Often, I cook dinner for all of us. Once I whipped up some Taiwanese lu rou fan, which Katerina seemed to love. Another time, I seared a duck breast, made a salad, sautéed some green beans; Michael seemed impressed. Last night, when Michael asked his question, I had a Moroccan tagine of lamb, carrots, and turnips braising in the oven, and a salad with Sumo oranges waiting to be assembled. You know, the usual.

Of course, I don’t just cook for guests, and as I guess the above paragraph makes clear, I don’t just cook one thing. Sichuan, Korean, Indian, New England—these are on our menus as often as anything else. And god, I’ve made a lot of quasi-bolognese sauce in my time: It’s a standby that’s as delicious for adults as it is for kids. (If anyone wants recipes, let me know.) And Sasha, who doesn’t always appreciate my cooking, will almost always eat noodles and red sauce; it’s even better when we eat it all together as a family.

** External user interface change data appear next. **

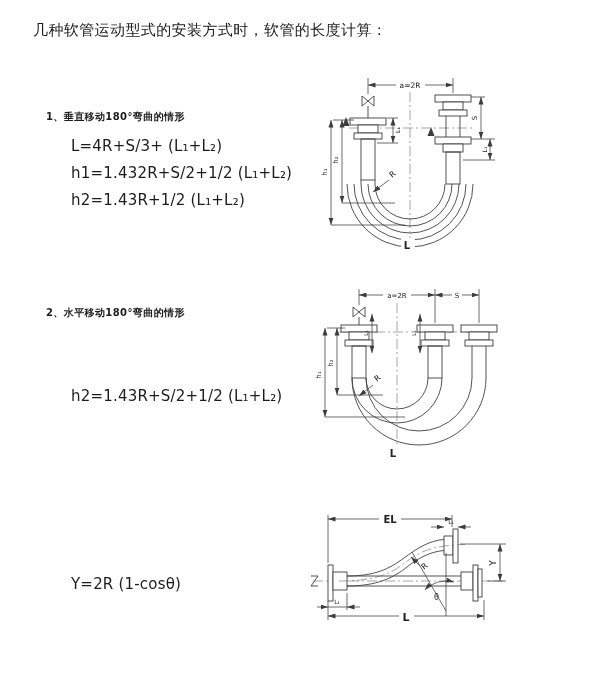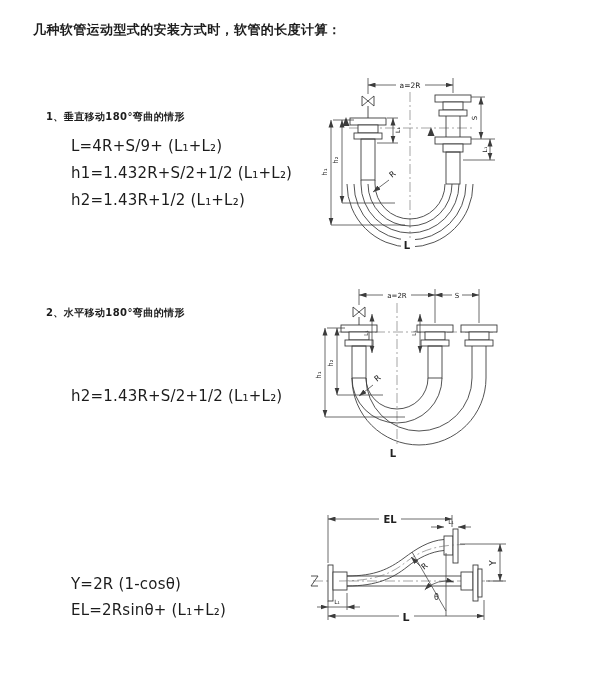"几种软管运动型式的安装方式时，软管的长度计算：" .title { font-size: 13px -> 15px; font-weight: 700 -> 400 }
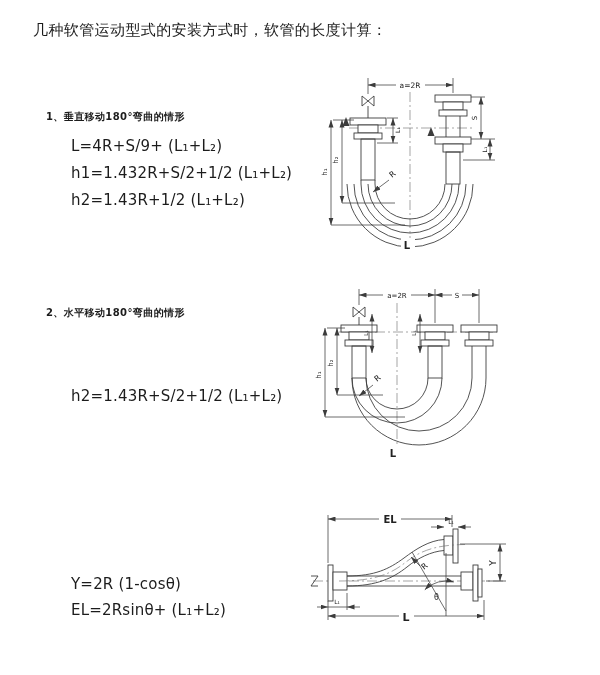"L=4R+S/9+ (L₁+L₂)" div.formula { text: 4R+S/9+ -> 4R+S/3+ }
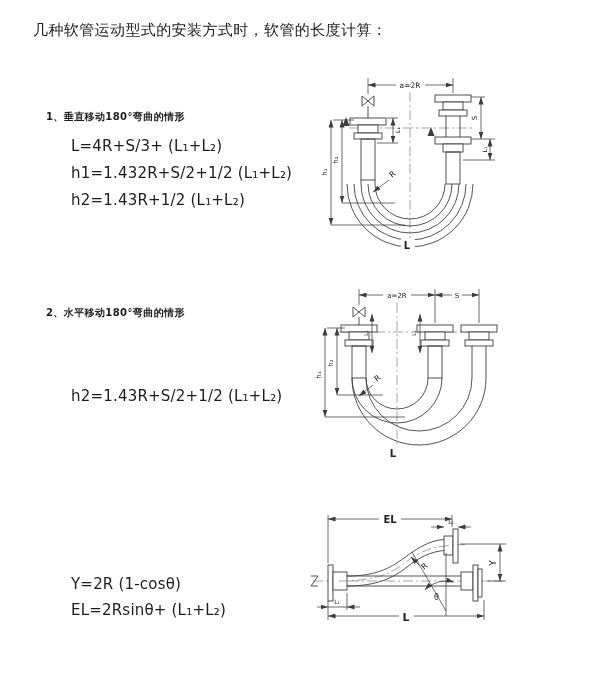"EL=2Rsinθ+ (L₁+L₂)" div.formula { html: <div>EL=2Rsinθ+ (L₁+L₂)</div> -> none }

But back to Michael’s question: My signature dish? “Ask Jean,” I told him, for lack of anything better to say. My cooking is pretty good, though hardly chef-quality, and there was no standout dish that came to mind.

Later, though, when I was stuffed with lamb and couscous, and sipping a nice apricot edelbrand (yes, I am a loathsome yuppie motherfucker, aren’t I?), I figured it out. My signature dish is this: I can consistently put together meals for my wife (and sometimes my daughter) that are balanced, healthy, and tasty—and that aren’t the exact same thing every night. And I can make most of these meals in the span of an hour or so, and without using up too many dishes in the production. (It’s true, Jean, admit it!) In the way-too-busy life of a typical New York family, that’s far more valuable, I think, than any hifalutin gourmet pretensions.

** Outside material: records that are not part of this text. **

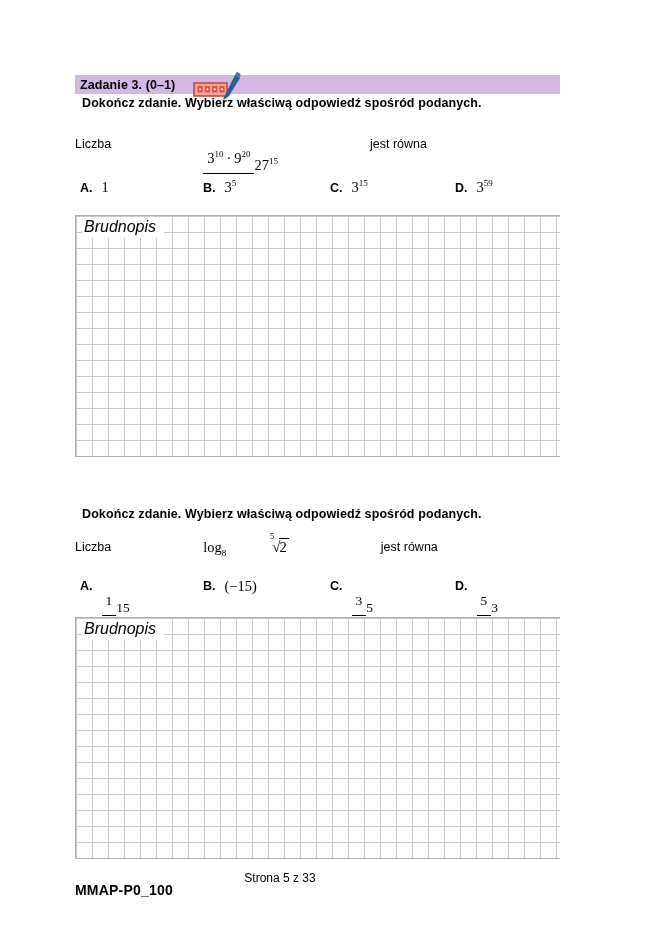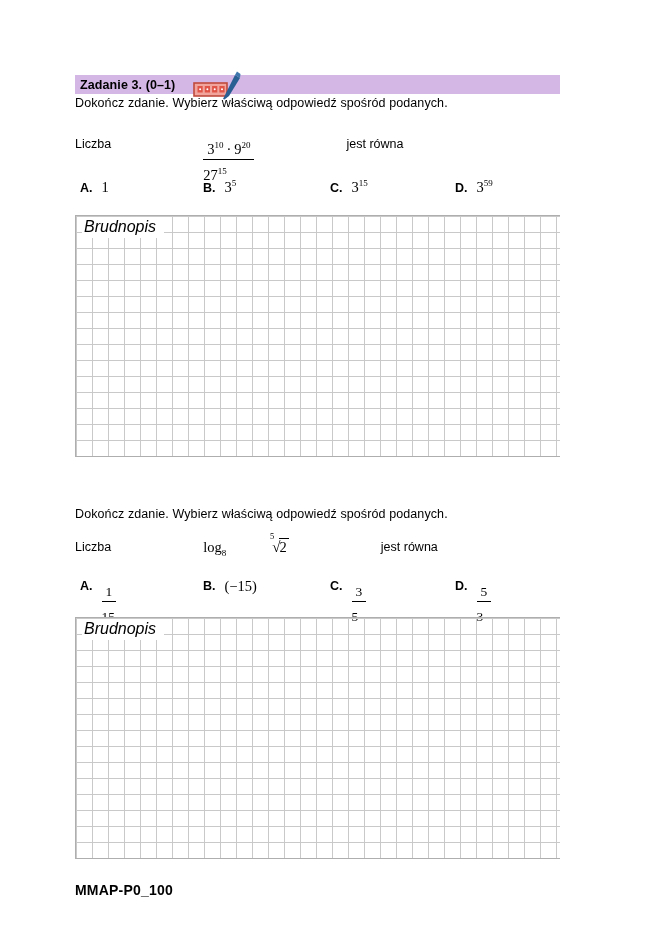"Dokończ zdanie. Wybierz właściwą" .instruction { font-weight: normal -> bold; left: 75px -> 82px }
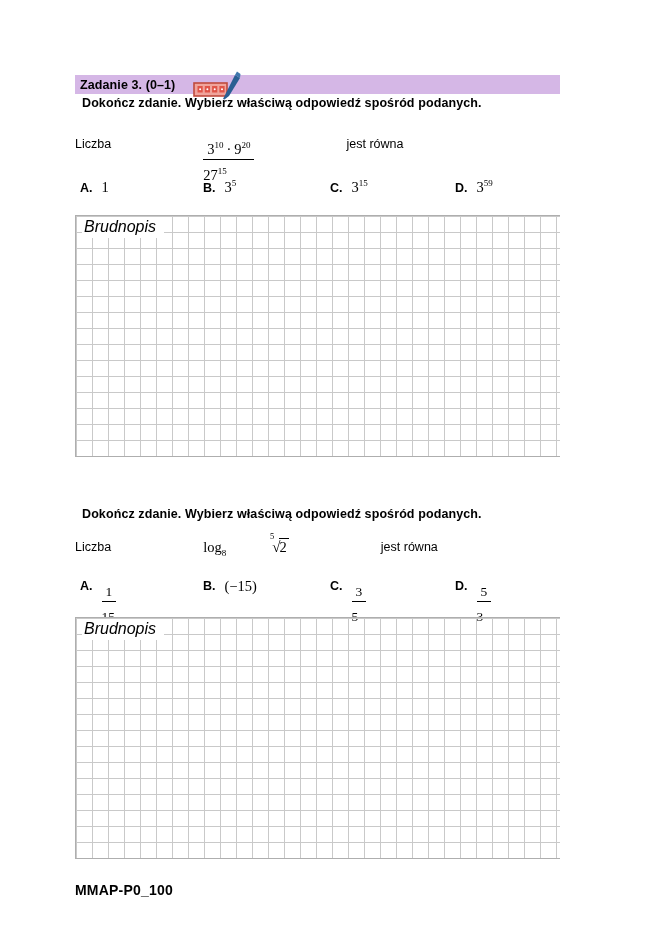"310 · 920" .frac { flex-direction: column -> row }
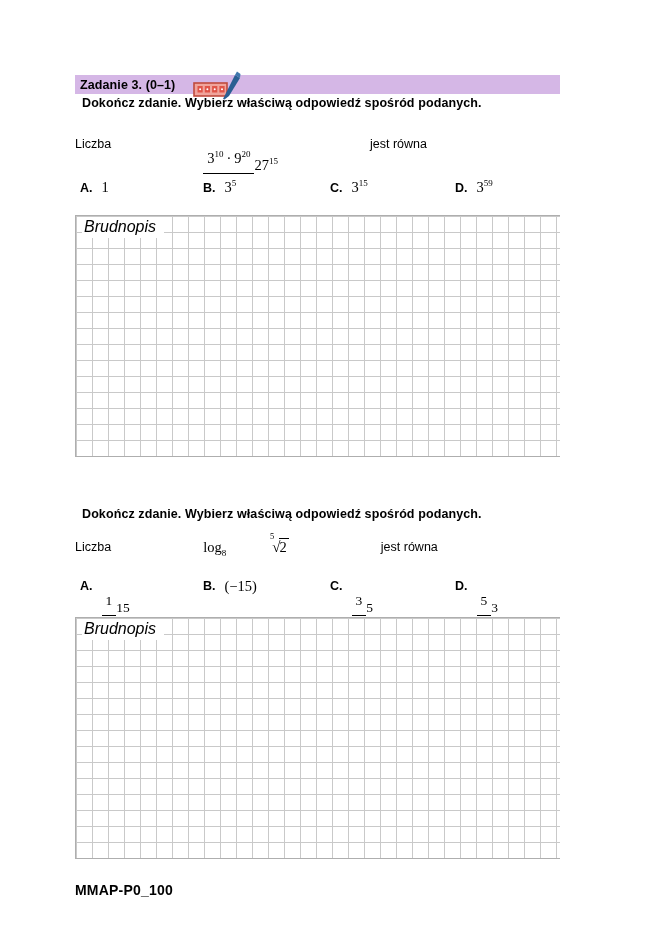"Strona 5 z 33" div.footer-page { html: none -> <div>Strona 5 z 33</div> }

And I wonder, too, if this is another distinction between the lives of single people and married (with children) people. Single people, or younger couples, don’t have to deal with the prospect of day-in-day-out cooking, possibly on a budget, so they can focus on once-in-a-lifetime epic dinners, or work tirelessly to perfect that one signature dish. (This was what was so amazing about the Julie-Julia Project—that it tried to meld the two approaches.) To someone like me (and possibly you), those over-the-top productions feel increasingly like a waste of time and energy. Not that we don’t miss them, or appreciate them on occasion, but consistency and efficiency matter more now. And if we don’t have to sacrifice taste, then that’s something really special.

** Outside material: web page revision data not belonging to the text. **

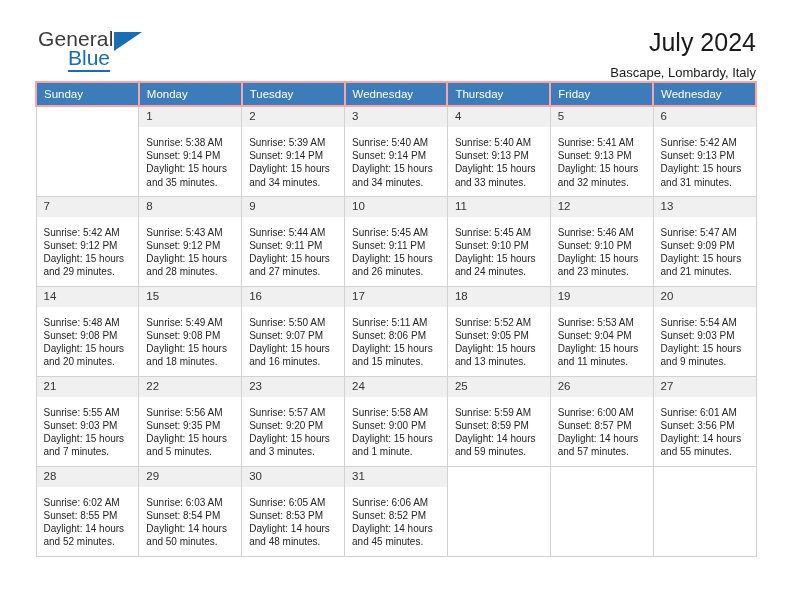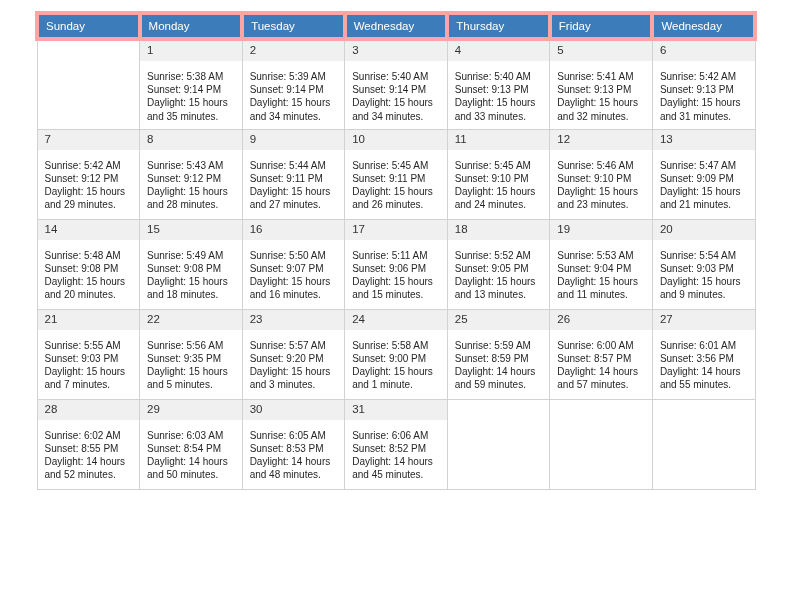"General" div.header { html: none -> <div> <div> <span>General</span> <span></span> <span>Blue</span> </div> <div> <h1>July 2024</h1> <div>Bascape, Lombardy, Italy</div> </div> </div> }
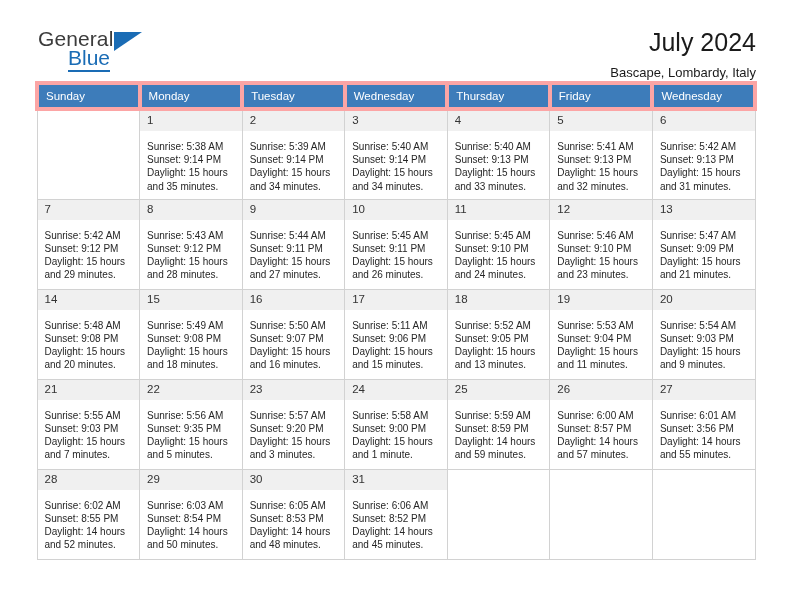"Sunday" .calendar th { border: 4px solid #fca5a5 -> 2px solid #fca5a5 }
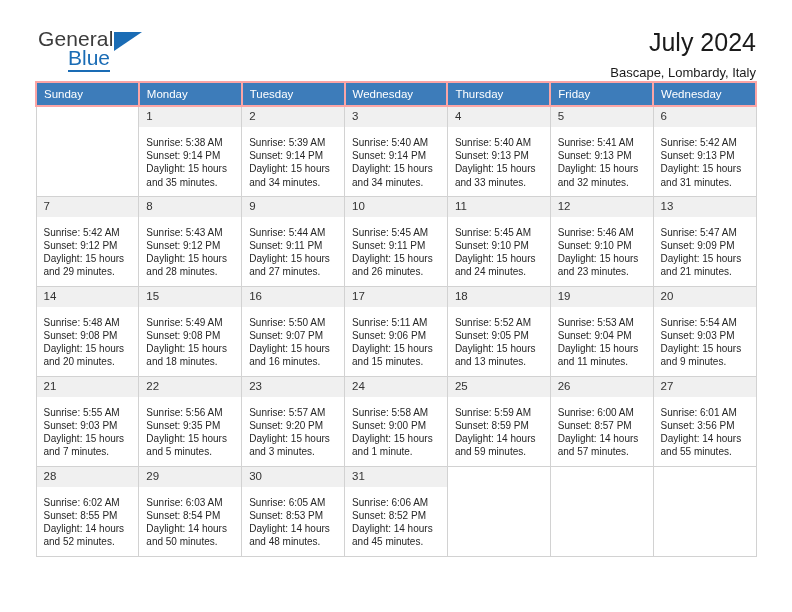"Sunset: 9:06 PM" div { text: 9:06 -> 8:06 }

Tonight’s special, however, is leftovers.


  1. Dakota says:

    March 6th, 2012at 12:44 pm(#)

    Loved this piece Matt. We found ourselves exhaustedly making a fried rice last night after a long weekend. I dont know if I could make that one healthier but it was Mark Bittmans recipe of crisped garlic and ginger from Jean-Georges and it was fast and delicious and adaptable to almost any kitchen sink leftovers. but your recipes sound far more creative! Has Sasha always been picky or is that recent? Is iy difficult to get her healthy kids meals in NY restaurants?

  2. Stephen Gross via Facebook says:

    March 6th, 2012at 1:03 pm(#)

    Very interesting. Can you take leftovers from one cuisine and turn them into a different one?

  3. Matt says:

    March 6th, 2012at 2:29 pm(#)

    I will try. I have some leftover stir-fried cabbage that I may convert into borscht. I’ll let you know how it goes.

  4. FreeRange Pamela says:

    March 6th, 2012at 3:58 pm(#)

    Yes, so true. For all parents cooking on a regular basis, it’s about consistency and performance day-in and day-out. I remember back in the day when I would want to cook, I would go out and buy ingredients. Now, I’m generally ready to go at any time — I stock the pantry, freezer, and fridge in a way that allows me to “whip up” any number of things on any given night.